L’impact de la révolution numérique sur les pratiques d’optimisation fiscale des entreprises transnationales
| Auteur / Autrice : | Maxime Ducat |
| Direction : | Monique Luby-Gaucher |
| Type : | Thèse de doctorat |
| Discipline(s) : | Droit privé |
| Date : | Soutenance le 25/11/2022 |
| Etablissement(s) : | Pau |
| Ecole(s) doctorale(s) : | École doctorale sciences sociales et humanités (Pau, Pyrénées Atlantiques) |
| Partenaire(s) de recherche : | Laboratoire : Institut Fédératif de Recherches sur les Transitions Juridiques |
| DOI : | 10.70675/8933373aze381z4b8ez8937zd121b1b76eea |
Mots clés
Mots clés contrôlés
Mots clés libres
Résumé
Les entreprises transnationales déclenchent une certaine méfiance de la part du monde juridique et économique.
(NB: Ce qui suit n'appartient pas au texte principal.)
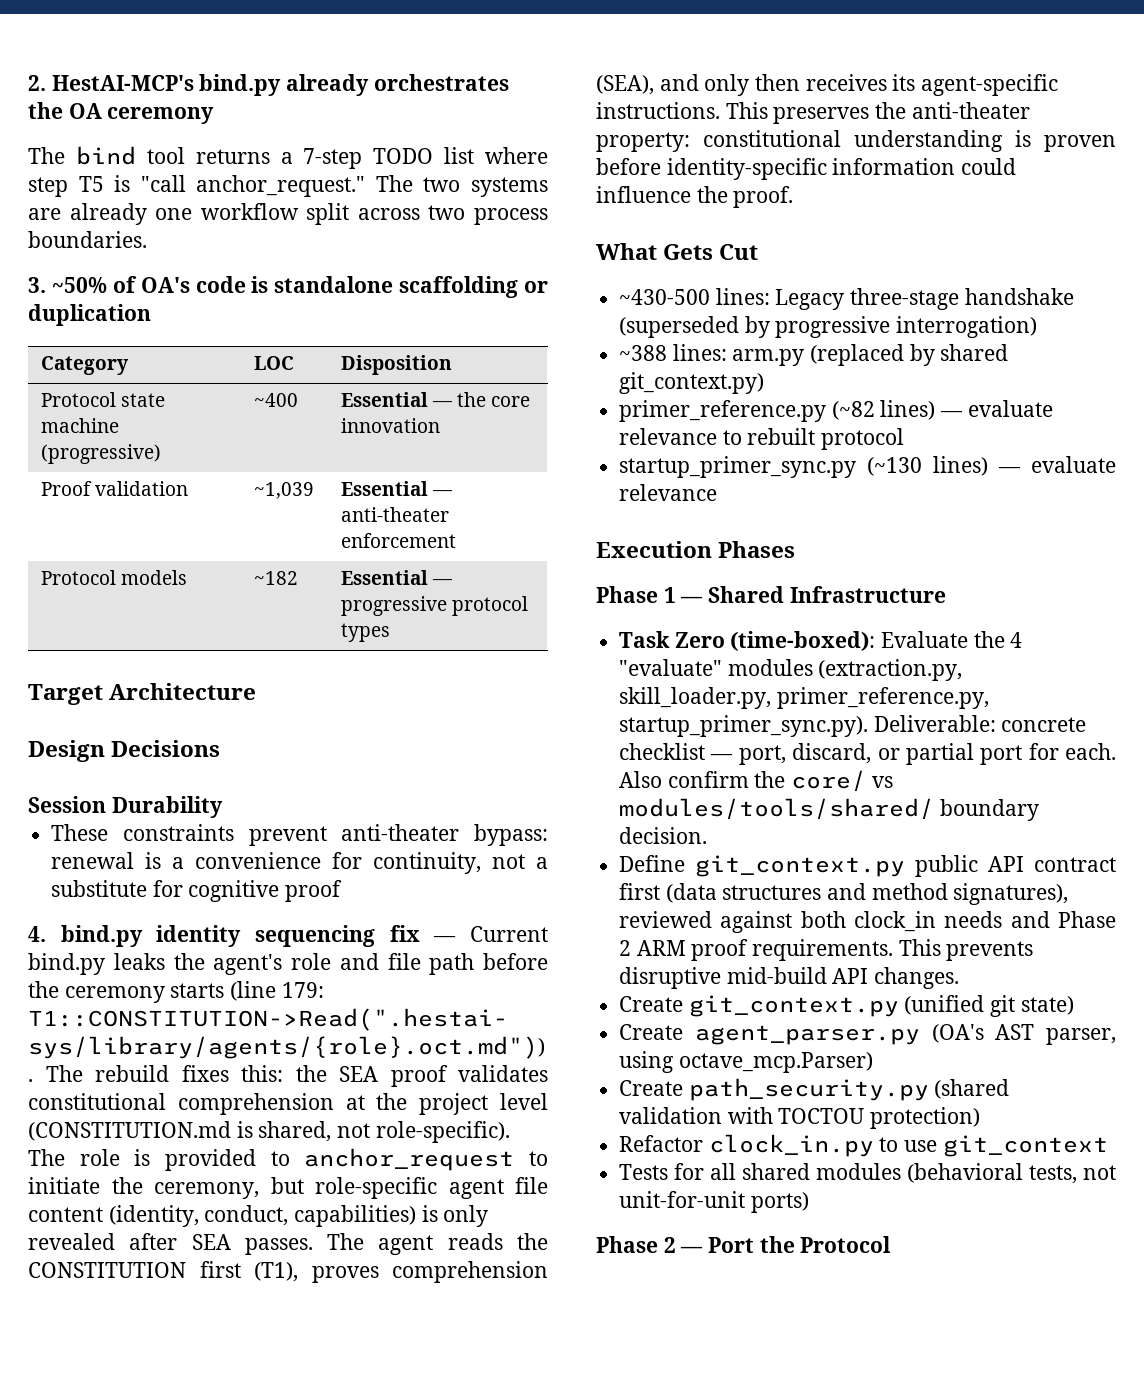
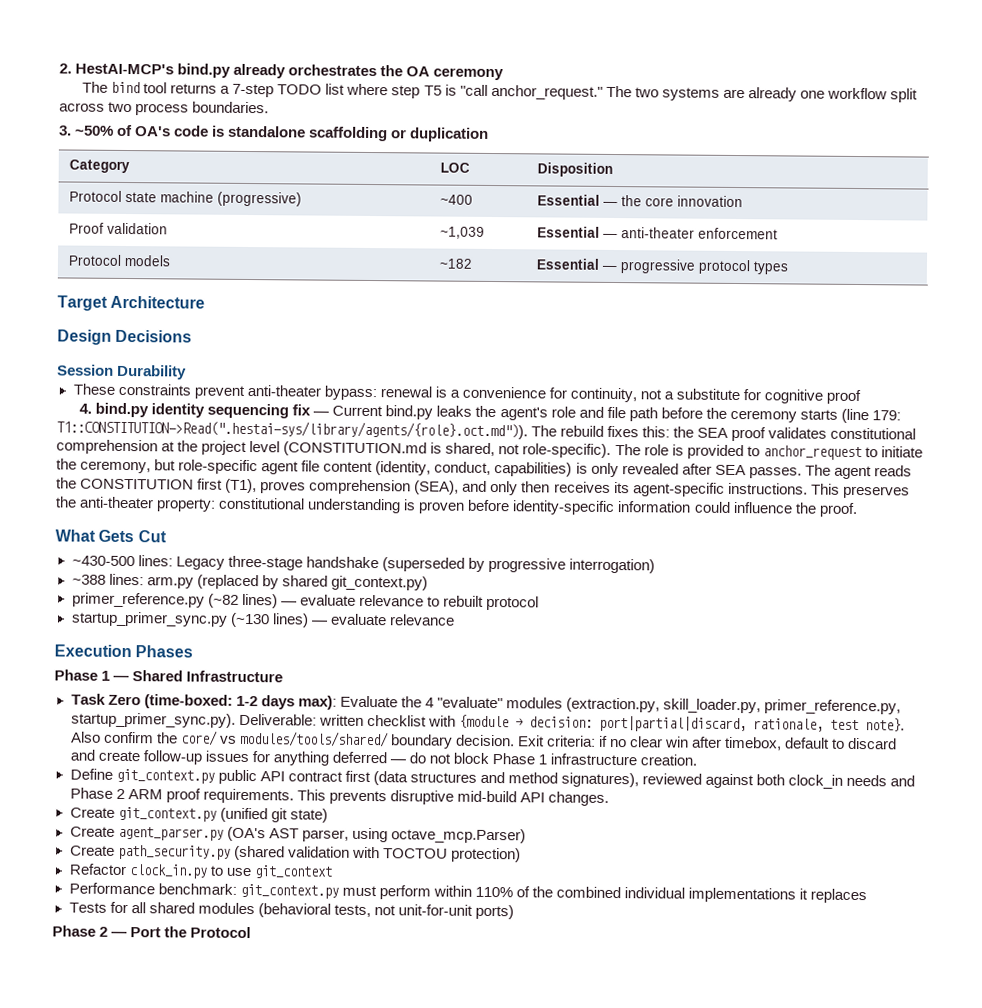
- Task Zero (time-boxed): Evaluate the 4 "evaluate" modules (extraction.py, skill_loader.py, primer_reference.py, startup_primer_sync.py). Deliverable: concrete checklist — port, discard, or partial port for each.
+ Task Zero (time-boxed: 1-2 days max): Evaluate the 4 "evaluate" modules (extraction.py, skill_loader.py, primer_reference.py, startup_primer_sync.py). Deliverable: written checklist with {module → decision: port|partial|discard, rationale, test note}.
+ Exit criteria: if no clear win after timebox, default to discard and create follow-up issues for anything deferred — do not block Phase 1 infrastructure creation.
+ Performance benchmark: git_context.py must perform within 110% of the combined individual implementations it replaces

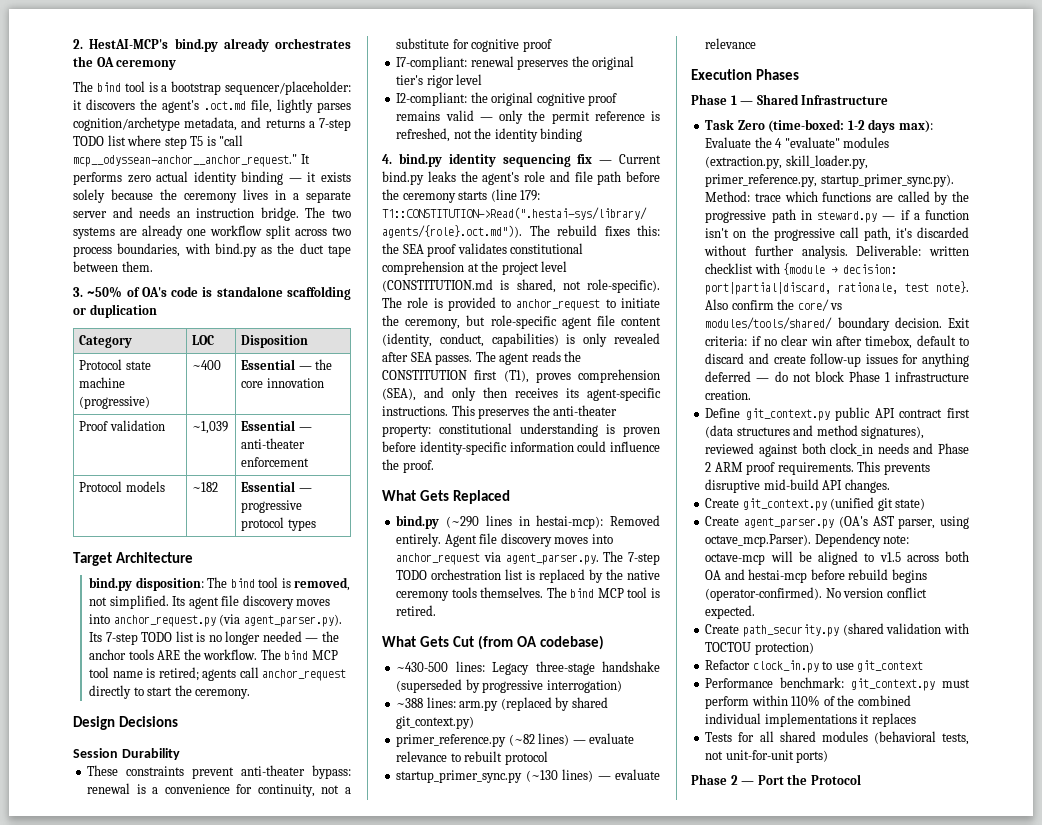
- The bind tool returns a 7-step TODO list where step T5 is "call anchor_request."
+ The bind tool is a bootstrap sequencer/placeholder: it discovers the agent's .oct.md file, lightly parses cognition/archetype metadata, and returns a 7-step TODO list where step T5 is "call mcp__odyssean-anchor__anchor_request." It performs zero actual identity binding — it exists solely because the ceremony lives in a separate server and needs an instruction bridge.
- The two systems are already one workflow split across two process boundaries.
+ The two systems are already one workflow split across two process boundaries, with bind.py as the duct tape between them.
+ bind.py disposition: The bind tool is removed, not simplified. Its agent file discovery moves into anchor_request.py (via agent_parser.py). Its 7-step TODO list is no longer needed — the anchor tools ARE the workflow. The bind MCP tool name is retired; agents call anchor_request directly to start the ceremony.
+ I7-compliant: renewal preserves the original tier's rigor level
+ I2-compliant: the original cognitive proof remains valid — only the permit reference is refreshed, not the identity binding
+ What Gets Replaced
+ bind.py (~290 lines in hestai-mcp): Removed entirely. Agent file discovery moves into anchor_request via agent_parser.py. The 7-step TODO orchestration list is replaced by the native ceremony tools themselves. The bind MCP tool is retired.
- What Gets Cut
+ What Gets Cut (from OA codebase)
- Task Zero (time-boxed: 1-2 days max): Evaluate the 4 "evaluate" modules (extraction.py, skill_loader.py, primer_reference.py, startup_primer_sync.py). Deliverable: written checklist with {module → decision: port|partial|discard, rationale, test note}.
+ Task Zero (time-boxed: 1-2 days max): Evaluate the 4 "evaluate" modules (extraction.py, skill_loader.py, primer_reference.py, startup_primer_sync.py). Method: trace which functions are called by the progressive path in steward.py — if a function isn't on the progressive call path, it's discarded without further analysis. Deliverable: written checklist with {module → decision: port|partial|discard, rationale, test note}.
- Create agent_parser.py (OA's AST parser, using octave_mcp.Parser)
+ Create agent_parser.py (OA's AST parser, using octave_mcp.Parser). Dependency note: octave-mcp will be aligned to v1.5 across both OA and hestai-mcp before rebuild begins (operator-confirmed). No version conflict expected.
Elles ont ces dernières années modifié leurs modèles commerciaux afin de mieux s’adapter à la révolution numérique du XXIème siècle, menant à l’émergence de nouvelles activités fondées notamment sur des actifs intangibles qui permettent la mise en place de nouveaux schémas fiscaux et une instrumentalisation des règles fiscales.Il s’agirait de ce que nous pouvons qualifier d’optimisation fiscale agressive ; à la limite de la fraude fiscale, les mécanismes établis par les multinationales ainsi que la réorganisation de leurs structures tendent à la réduction, voire à l’absence d’imposition dans un contexte parfaitement légal.Fort de ce constat, il apparaissait légitime de faire évoluer les règles fiscales, ce que des instances comme l’OCDE et la Commission européenne, ainsi que les États eux-mêmes s’attèlent à faire depuis plusieurs années. Cette recherche propose dès lors une analyse des stratégies d’optimisation et des structures organisationnelles des entreprises transnationales, ainsi qu’une réflexion sur les solutions possibles à la lumière des initiatives fiscales, aussi bien multilatérales qu’unilatérales, ouvrant ainsi le chemin à une fiscalité plus équitable des multinationales.